Abstract
There are more H atoms than any other type of atom in an X-ray crystal structure of a protein-ligand complex, but as H atoms only have one electron they diffract X-rays weakly and are `hard to see'. The positions of many H atoms can be inferred by our chemical knowledge, and such H atoms can be added with confidence in `riding positions'. For some chemical groups, however, there is more ambiguity over the possible hydrogen placements, for example hydroxyls and groups that can exist in multiple protonation states or tautomeric forms. This ambiguity is far from rare, since about 25% of drugs have more than one tautomeric form. This paper focuses on the most common, `prototropic', tautomers, which are isomers that readily interconvert by the exchange of an H atom accompanied by the switch of a single and an adjacent double bond. Hydrogen-exchange rates and different protonation states of compounds (e.g. buffers) are also briefly discussed.
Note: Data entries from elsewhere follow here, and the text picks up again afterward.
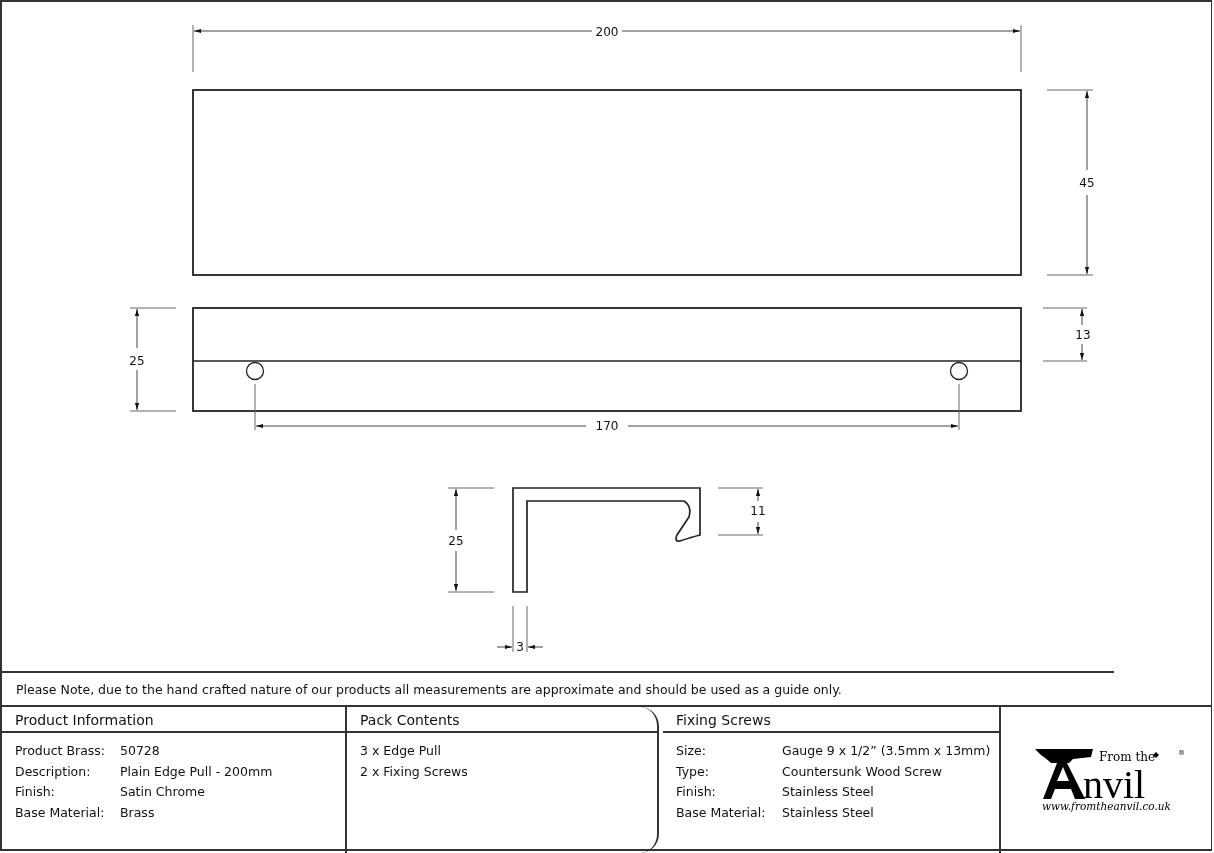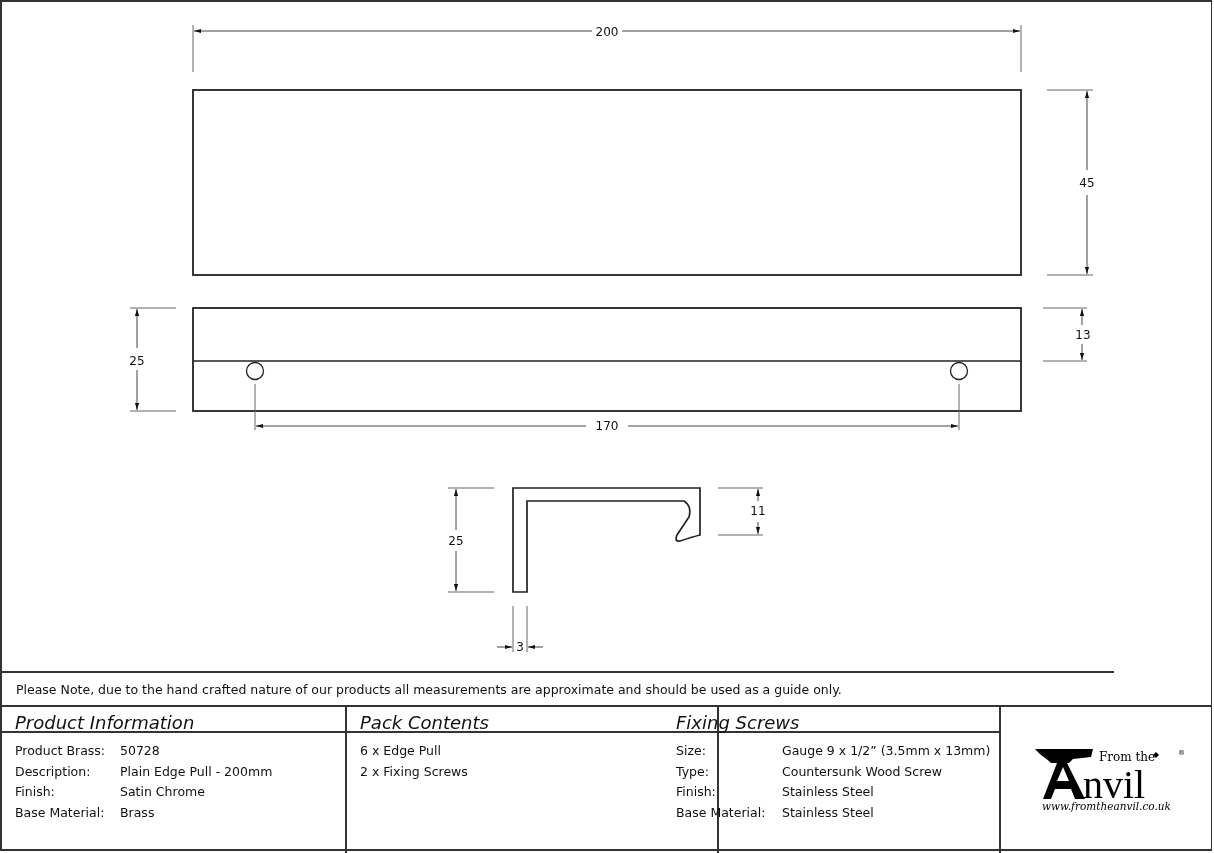--- a/index.html
+++ b/index.html
@@ -10,21 +10,21 @@
   .drawing { position: absolute; left: 0; top: 0; width: 1214px; height: 670px; }
   .drawing svg { display: block; }
   .dim-text { font-family: "DejaVu Sans", sans-serif; font-size: 12px; fill: #111; }
   .note { position: absolute; left: 2px; top: 671px; width: 1112px; height: 34px;
           border-top: 2px solid #333; box-sizing: border-box; font-size: 12.5px;
           padding: 9px 0 0 14px; }
   .info { position: absolute; left: 2px; top: 705px; width: 1210px; height: 146px;
           border-top: 2px solid #333; }
   .col { position: absolute; top: 0; height: 146px; box-sizing: border-box; border-right: 2px solid #333; }
   .col-head { height: 26px; box-sizing: border-box; border-bottom: 2px solid #333;
-              font-size: 18px; padding: 5px 0 0 13px; font-style: italic; }
+              font-size: 14px; padding: 5px 0 0 13px; }
   .col-body { padding: 8px 0 0 13px; font-size: 12.5px; line-height: 20.5px; }
   .row { display: flex; }
   .row .lbl { width: 105px; }
   .fix .row .lbl { width: 106px; }
   .logo { position: absolute; left: 999px; top: 0; width: 211px; height: 146px; text-align: right; }
   .logo svg { display: block; }
 </style>
 </head>
 <body>
 
@@ -121,24 +121,24 @@
         <span class="lbl">Finish:</span>
         <span>Satin Chrome</span>
       </div>
       <div class="row">
         <span class="lbl">Base Material:</span>
         <span>Brass</span>
       </div>
     </div>
   </div>
 
-  <div class="col" style="left:345px; width:372px;">
+  <div class="col" style="left:345px; width:312px;border-radius:19px;">
     <div class="col-head">Pack Contents</div>
     <div class="col-body">
-      <div>6 x Edge Pull</div>
+      <div>3 x Edge Pull</div>
       <div>2 x Fixing Screws</div>
     </div>
   </div>
 
   <div class="col fix" style="left:661px; width:338px;">
     <div class="col-head">Fixing Screws</div>
     <div class="col-body">
       <div class="row">
         <span class="lbl">Size:</span>
         <span>Gauge 9 x 1/2” (3.5mm x 13mm)</span>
The difference in heavy (non-H) atom positions between two tautomers can be small, and careful refinement of all possible tautomers may single out the likely bound ligand tautomer. Experimental methods to determine H-atom positions, such as neutron crystallography, are often technically challenging. Therefore, chemical knowledge and computational approaches are frequently used in conjugation with experimental data to deduce the bound tautomer state. Proton movement is a key feature of many enzymatic reactions, so understanding the orchestration of hydrogen/proton motion is of critical importance to biological chemistry. For example, structural studies have suggested that, just as a chemist may use heat, some enzymes use directional movement to protonate specific O atoms on phosphates to catalyse phosphotransferase reactions. To inhibit `wriggly' enzymes that use movement to effect catalysis, it may be advantageous to have inhibitors that can maintain favourable contacts by adopting different tautomers as the enzyme `wriggles'.
Highlights
The most famous story about tautomers in the history of science occurred in the early 1950s in Cambridge
When Jim Watson came in to work at 9.30 am on Saturday morning he had cardboard models for the four bases in the ‘correct’ tautomeric forms and, by the time that Francis Crick arrived for work at 10.30 am, Jim had worked out the classical G–C, A–T base pairing
Since Watson & Crick (1953) ‘assumed that the bases only occur in the most plausible tautomeric forms’ structural and computational studies have shown that the four bases in DNA (G, C, A and T) do each have only one stable tautomer (Saenger, 1983)
Summary
The most famous story about tautomers in the history of science occurred in the early 1950s in Cambridge. Watson and Crick were trying to propose a structure for DNA, but had been failing for some time They were, fortunate enough to be sharing an office with the American theoretical chemist Jerry Donahue. The normal Watson–Crick basepairing for G–C is shown, which shows an unusual G–T base pair that could be made if the guanine adopted an enol tautomer (Topal & Fresco, 1976). This story illustrates that understanding tautomers can be important in understanding molecular-recognition processes, and how valuable it can be to know a good chemist. The paper concludes with a brief outline of some ‘Experimental techniques to try to determine where your H atoms are’ (x6) and ‘Conclusions’ (x7)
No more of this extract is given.